# 12 volt Power to Onan Generator on InterTec 1996 Falcon 190



## phantomRVer (May 14, 2018)

I have a 1996 InterTec Falcon 190 built on a Ford E250 Super van cutaway. My question is where does the Onan Microlite 2800 get the power to start and how is the cable routed? Is it the aux battery or the main van battery? The generator is dead, the five amp fuse at the generator is good, the circuit breaker is for ac when running. No voltage to fuse. Of course, all the connections for 12 volts, fuel, ac out are behind the generator where I can just touch but not see were 12 volts to the generator come from or leads to, or its color. Have checked at the aux battery and all junction boxes have 12 volts on both sides, the remote generator start panel has secure connections but not 12 volts at panel since it comes from the generator. Nothing under the hood next to the main battery looks suspicious and the main fuse panel is for the van.

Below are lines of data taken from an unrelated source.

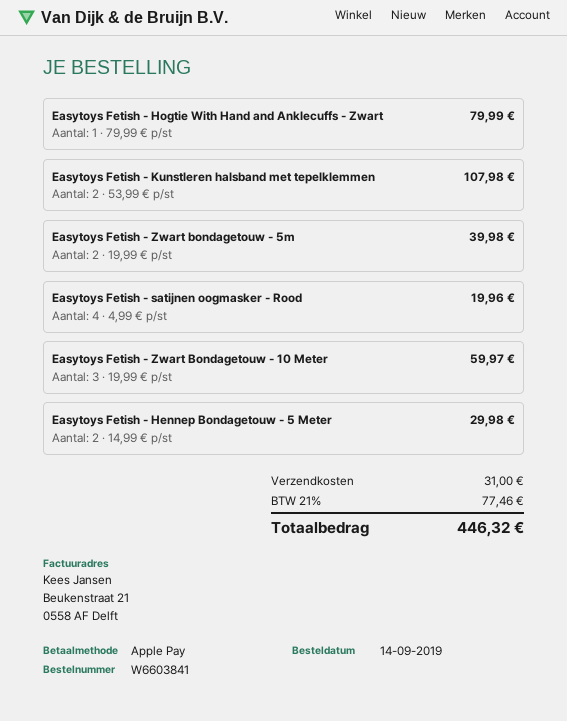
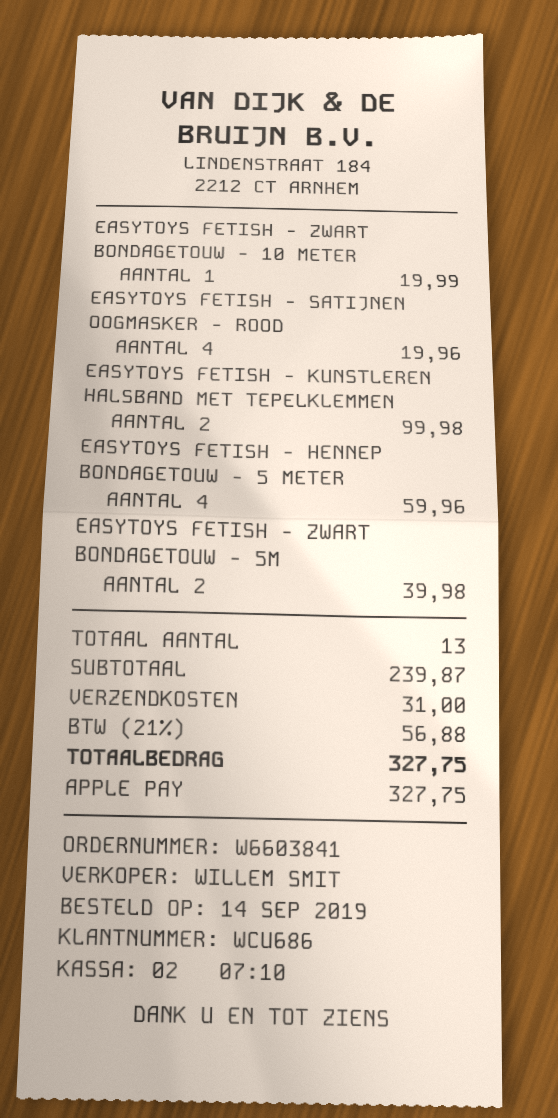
Easytoys Fetish - Hogtie With Hand and Anklecuffs - Zwart: 1 for 79.99 -> none
Easytoys Fetish - Kunstleren halsband met tepelklemmen: 2 for 107.98 -> 2 for 99.98
Easytoys Fetish - Zwart Bondagetouw - 10 Meter: 3 for 59.97 -> 1 for 19.99
Easytoys Fetish - Hennep Bondagetouw - 5 Meter: 2 for 29.98 -> 4 for 59.96
tax: 21% = 77.46 -> 21% = 56.88
total: 446.32 -> 327.75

The 12-volt power cable to the generator is hidden behind the generator and cannot see it from under the van. There should be a fuse from where the generator gets its power to start. Which battery?   The MagneTech power converter doesn't have a fuse for the generator or breaker, also nothing behind it leads me to think anything is for the generator. The generator is made in 2002 with 150 hours on it. Needed to replace the fuel hose from the van gas tank to the generator because it was very old and cracked. The Onan manual said ¼ inch fuel line but what I removed is about 15 feet on 5/16 inch fuel line. Of course, I put in ¼ inch line since I had already ordered it. Also, the oil filter is not standard since it has an oil cooler. Used 51516XP WIX or 41516PLAT NAPA. Couldn’t read the old oil filter number so I also have an extra cannot use filter The joy of it all! The factory manual has no wiring diagram or useful maintenance information. Thanks!


----------